Untuk itu, memang sudah seharusnya Pemerintah bersinergi untuk membangun sektor kelistrikan ini. Berbagai upaya harus diambil secara sinergis antar berbagai kementerian terkait, agar terjadi penguatan dalam layanan di sektor kelistrikan termasuk penguatan kelembagaan BUMN kelistrikan, yakni PLN.
“Ujung-ujungnya kan untuk meningkatkan pelayanan pemerintah di sektor kelistrikan kepada masyarakat,” tegas Mulyanto.
Namun, Mulyanto meminta agar PLN sendiri harus meningkatkan kinerja dan efisiensi pelayanannya. Jangan sampai ketika lembaga atau badan usaha menggantungkan kebutuhan listriknya pada PLN, ternyata keandalan listrik PLN lemah, sering “byar pet” atau harga listrik cenderung naik.
“Ini akhirnya merugikan mereka,” ucap Mulyanto.
Sebenarnya, dalam UU No. 30/2009 tentang Ketenagalistrikan sudah diatur ketentuan mengenai usaha penyediaan tenaga listrik untuk kepentingan sendiri.
Bahkan dikuatkan dalam RUU Cipta Kerja, bahwa hal itu dapat dilakukan baik oleh instansi pemerintah pusat, pemerintah daerah, BUMN, BUMD, badan usaha swasta, koperasi, perseorangan dan lembaga/badan usaha lainnya selama hanya untuk pemakaian sendiri. Serta dalam usaha penyediaan tenaga listrik tersebut wajib mengutamakan produk dan potensi dalam negeri.

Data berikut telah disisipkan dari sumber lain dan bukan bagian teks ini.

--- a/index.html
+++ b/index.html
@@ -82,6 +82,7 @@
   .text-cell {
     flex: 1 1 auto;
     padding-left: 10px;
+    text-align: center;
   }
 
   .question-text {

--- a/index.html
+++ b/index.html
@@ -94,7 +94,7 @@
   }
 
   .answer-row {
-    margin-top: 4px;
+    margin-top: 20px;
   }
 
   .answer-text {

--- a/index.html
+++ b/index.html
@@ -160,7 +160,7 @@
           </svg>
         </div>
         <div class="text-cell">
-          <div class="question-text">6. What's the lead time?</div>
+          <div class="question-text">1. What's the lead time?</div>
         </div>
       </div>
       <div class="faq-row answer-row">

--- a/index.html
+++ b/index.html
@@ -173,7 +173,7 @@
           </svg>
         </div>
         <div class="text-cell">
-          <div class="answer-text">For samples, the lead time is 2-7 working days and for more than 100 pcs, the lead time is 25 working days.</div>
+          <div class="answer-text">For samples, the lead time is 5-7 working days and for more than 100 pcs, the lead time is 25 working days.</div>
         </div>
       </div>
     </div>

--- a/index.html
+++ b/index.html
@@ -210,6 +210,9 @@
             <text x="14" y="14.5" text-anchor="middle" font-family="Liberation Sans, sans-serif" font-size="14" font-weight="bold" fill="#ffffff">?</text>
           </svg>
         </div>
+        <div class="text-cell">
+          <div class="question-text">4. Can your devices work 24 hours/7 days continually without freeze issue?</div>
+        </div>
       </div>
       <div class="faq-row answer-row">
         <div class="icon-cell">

Menurut PLN, saat ini kapasitas captive power mencapai lebih dari 2.000 mega watt (MW). Jika sebesar 75% dari total kapasitas captive power tersebut dibatasi dan dialihkan ke PLN atau sekitar 1.500 MW dengan capacity factor sebesar 50%, maka menurutnya ini akan meningkatkan penjualan listrik sebesar 6,57 tera watt hour (TWh) dalam kurun waktu satu tahun.
Lebih lanjut, PLN mengatakan bahwa penjualan listrik PLN dalam satu tahun rata-rata sebesar 240 TWh. Ini berarti, jika penjualan naik sebesar 6,57 TWh, maka akan ada kenaikan penjualan listrik sebesar 2,7%-3% dalam setahun.
“Artinya dengan pengambilalihan captive power ini, akan meningkatkan kemampuan jual listrik PLN, dan makin membuatnya efisien”, tegas mantan Irjen Kementerian Pertanian ini.